Il est intéressant de bien comprendre comment les engrais son fabriqués. Les trois éléments clés pour la croissance des plantes sont le nitrogène, le phosphore et le potassium. Le nitrogène artificiel que l'on trouve dans les engrais est créé à partir du gaz naturel qui fournit l'énergie pour convertir le nitrogène gazeux, présent en abondance dans l'atmosphère, en ammoniac, qui est une forme de nitrogène que les plantes peuvent absorber. Cette transformation est un processus lourd en énergie : pour fabriquer un kilo d'ammoniac, il faut l'équivalent énergétique d'un kilo de pétrole en gaz naturel. Le prix du nitrogène artificiel, et donc des engrais, va augmenter. Pour le phosphore, qui se trouve dans la nature essentiellement sous forme de phosphates, la situation est plus alarmante : les mines ont des rendements toujours plus faibles, les réserves s'épuisent très vite et ne devraient durer que 30 à 40 ans. Le potassium est, quant à lui, très abondant mais il est obtenu par l'électrolyse de l'hydroxyde de potassium, procédé qui nécessite de l'électricité, donc de l'énergie. Ces engrais sont utilisés pour compenser l'appauvrissement et la stérilisation des sols, usés par la monoculture intensive. En effet, les cinq premiers centimètres de sol fertile nécessitent des centaines d'années pour atteindre un niveau optimal en nutriments, mais peuvent être détruits en quelques années d'agriculture intensive. L'érosion est particulièrement active sur les monocultures où les sols n'ont plus rien à voir avec un terrain sain, qui est un mélange de végétaux divers et de racines entrelacées qui tiennent solidement le sol contre les fortes pluies. Ces engrais vont rapidement passer, par l'effet des pluies et par l'élimination des déchets agricoles, dans les cours d'eau et finir dans les océans. Une concentration trop forte de nitrogènes et de phosphates dans des océans va créer des zones mortes, quasiment dénuées de vie marine du fait de la croissance rapide et de l'expansion meurtrière des algues qui se nourrissent de ces éléments.
Depuis 1985, la production agricole mondiale par habitant n'a fait que baisser. Si l'agriculture industrielle est extrêmement efficace, elle est aussi devenue extrêmement fragile. Pire, car on ne s'en rend pas compte, les productions agricoles industrielles ont aussi perdu de leur capacité nutritive : entre 1938 et 1990, pour le blé et l'orge, la teneur en protéines a diminué de 30 à 50% et celle en minéraux est passée de 22 à 39%. Entre 1920 et 2001, la concentration en protéines, huiles et acides aminés du maïs a diminué de 25%.

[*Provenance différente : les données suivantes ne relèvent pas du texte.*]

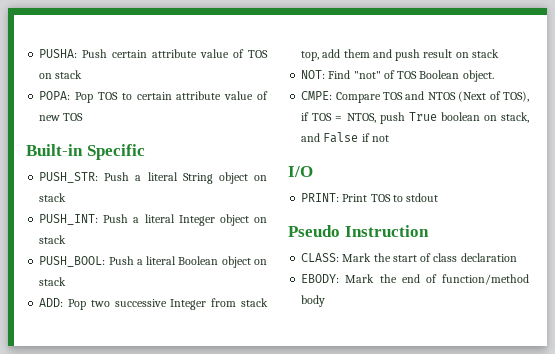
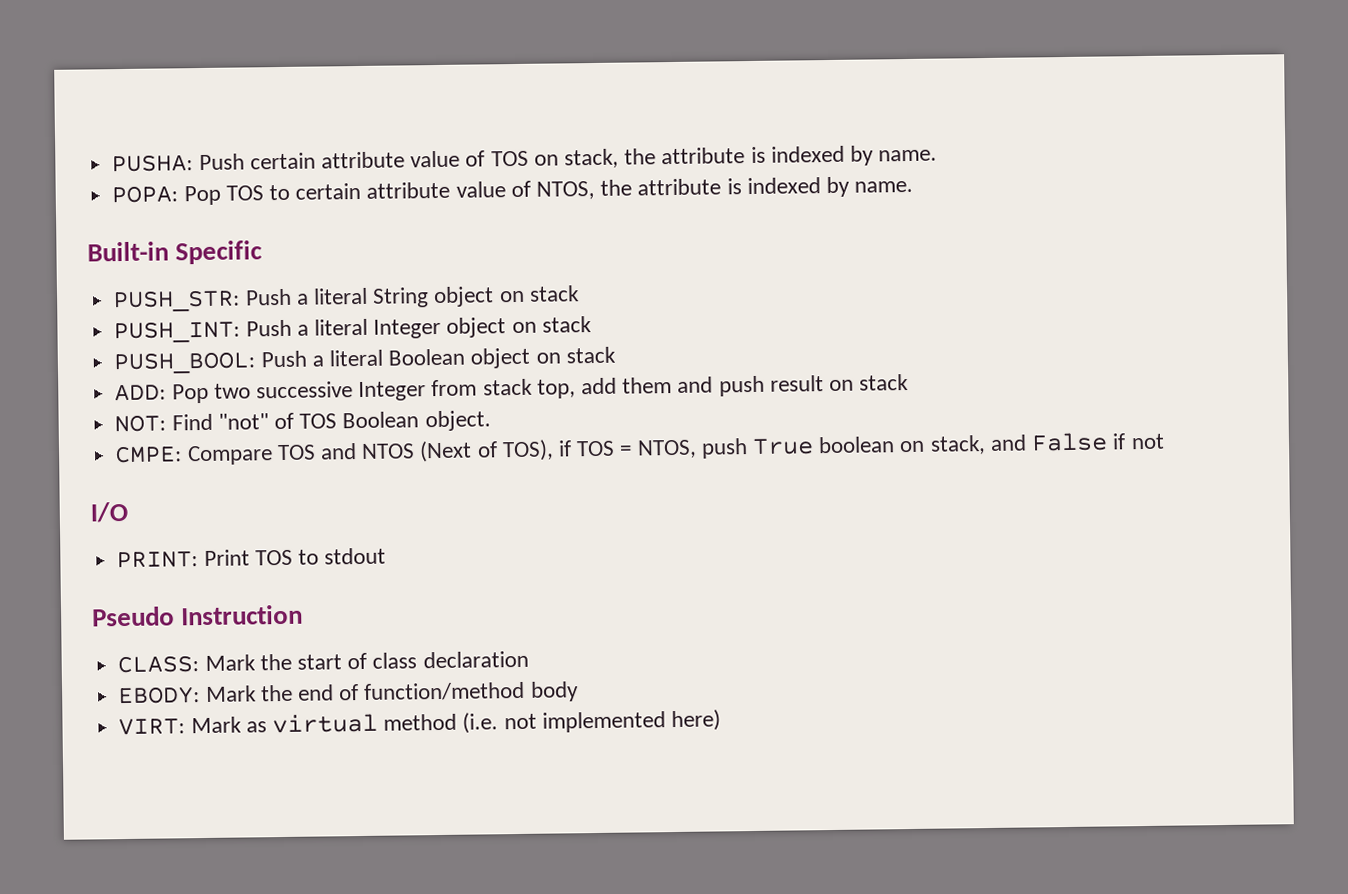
- PUSHA: Push certain attribute value of TOS on stack
+ PUSHA: Push certain attribute value of TOS on stack, the attribute is indexed by name.
- POPA: Pop TOS to certain attribute value of new TOS
+ POPA: Pop TOS to certain attribute value of NTOS, the attribute is indexed by name.
+ VIRT: Mark as virtual method (i.e. not implemented here)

La désertification est un autre processus qui s'est accéléré à cause des activités humaines. Souvent, il s'agit de pâturages excessifs sur des terres avec peu de plantes. Lorsque le vent souffle sur ces terres trop dégarnies, la fine couche de sol productif est emportée et il ne reste que de la terre très aride, incapable de retenir les pluies, ce qui empire progressivement la situation. Très vite, le désert s'étend sur ces terres, les rendant stériles. La désertification est un problème pour la Chine où le désert de Gobi n'est plus qu'à 250 kilomètres de Beijing. Sur le continent africain, le problème est massif. Au Nigeria, c'est plus de 3 500 kilomètres carrés de terre qui sont ainsi perdus chaque année !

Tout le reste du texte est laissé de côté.